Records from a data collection
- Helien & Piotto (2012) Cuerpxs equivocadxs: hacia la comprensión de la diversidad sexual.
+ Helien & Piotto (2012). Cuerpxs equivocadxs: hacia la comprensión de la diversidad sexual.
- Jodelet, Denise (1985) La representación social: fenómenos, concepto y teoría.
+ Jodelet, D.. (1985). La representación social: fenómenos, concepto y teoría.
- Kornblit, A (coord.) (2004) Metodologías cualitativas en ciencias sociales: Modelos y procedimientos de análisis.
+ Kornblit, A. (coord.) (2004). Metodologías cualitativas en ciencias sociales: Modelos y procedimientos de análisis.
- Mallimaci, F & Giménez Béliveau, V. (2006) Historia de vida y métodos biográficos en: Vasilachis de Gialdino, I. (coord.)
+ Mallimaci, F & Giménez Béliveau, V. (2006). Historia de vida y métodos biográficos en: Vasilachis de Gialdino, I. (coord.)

--

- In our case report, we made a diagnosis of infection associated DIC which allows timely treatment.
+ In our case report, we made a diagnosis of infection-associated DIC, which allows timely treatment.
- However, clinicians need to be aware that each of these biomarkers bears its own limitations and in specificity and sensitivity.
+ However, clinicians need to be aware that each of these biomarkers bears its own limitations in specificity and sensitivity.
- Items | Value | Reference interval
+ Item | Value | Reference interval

--

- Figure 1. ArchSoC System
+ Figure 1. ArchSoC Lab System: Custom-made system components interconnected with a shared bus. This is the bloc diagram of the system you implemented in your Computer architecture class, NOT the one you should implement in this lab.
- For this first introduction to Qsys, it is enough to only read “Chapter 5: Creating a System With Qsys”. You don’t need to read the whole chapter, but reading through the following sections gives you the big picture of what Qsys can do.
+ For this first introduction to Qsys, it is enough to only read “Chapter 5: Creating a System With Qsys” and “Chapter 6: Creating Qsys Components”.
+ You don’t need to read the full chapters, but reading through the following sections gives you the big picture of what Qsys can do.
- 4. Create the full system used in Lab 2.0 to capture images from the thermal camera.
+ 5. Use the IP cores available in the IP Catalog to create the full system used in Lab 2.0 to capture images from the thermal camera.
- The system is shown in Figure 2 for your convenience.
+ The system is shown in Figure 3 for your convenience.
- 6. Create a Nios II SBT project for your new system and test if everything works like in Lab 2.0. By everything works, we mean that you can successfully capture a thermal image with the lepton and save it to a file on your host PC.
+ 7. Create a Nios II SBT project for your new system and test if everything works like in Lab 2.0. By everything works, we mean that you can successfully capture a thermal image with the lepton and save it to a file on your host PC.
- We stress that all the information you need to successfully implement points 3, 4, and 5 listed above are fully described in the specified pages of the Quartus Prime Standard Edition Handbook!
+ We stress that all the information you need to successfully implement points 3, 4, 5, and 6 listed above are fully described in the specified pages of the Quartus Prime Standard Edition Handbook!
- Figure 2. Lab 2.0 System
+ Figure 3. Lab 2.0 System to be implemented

__Exercise details__: All that should be written out is the stretch of lines above between the one holding "- Figure 1. ArchSoC System" and the one holding "to be implemented", inclusive, exactly as given.

__Response box__:
- Figure 1. ArchSoC System
+ Figure 1. ArchSoC Lab System: Custom-made system components interconnected with a shared bus. This is the bloc diagram of the system you implemented in your Computer architecture class, NOT the one you should implement in this lab.
- For this first introduction to Qsys, it is enough to only read “Chapter 5: Creating a System With Qsys”. You don’t need to read the whole chapter, but reading through the following sections gives you the big picture of what Qsys can do.
+ For this first introduction to Qsys, it is enough to only read “Chapter 5: Creating a System With Qsys” and “Chapter 6: Creating Qsys Components”.
+ You don’t need to read the full chapters, but reading through the following sections gives you the big picture of what Qsys can do.
- 4. Create the full system used in Lab 2.0 to capture images from the thermal camera.
+ 5. Use the IP cores available in the IP Catalog to create the full system used in Lab 2.0 to capture images from the thermal camera.
- The system is shown in Figure 2 for your convenience.
+ The system is shown in Figure 3 for your convenience.
- 6. Create a Nios II SBT project for your new system and test if everything works like in Lab 2.0. By everything works, we mean that you can successfully capture a thermal image with the lepton and save it to a file on your host PC.
+ 7. Create a Nios II SBT project for your new system and test if everything works like in Lab 2.0. By everything works, we mean that you can successfully capture a thermal image with the lepton and save it to a file on your host PC.
- We stress that all the information you need to successfully implement points 3, 4, and 5 listed above are fully described in the specified pages of the Quartus Prime Standard Edition Handbook!
+ We stress that all the information you need to successfully implement points 3, 4, 5, and 6 listed above are fully described in the specified pages of the Quartus Prime Standard Edition Handbook!
- Figure 2. Lab 2.0 System
+ Figure 3. Lab 2.0 System to be implemented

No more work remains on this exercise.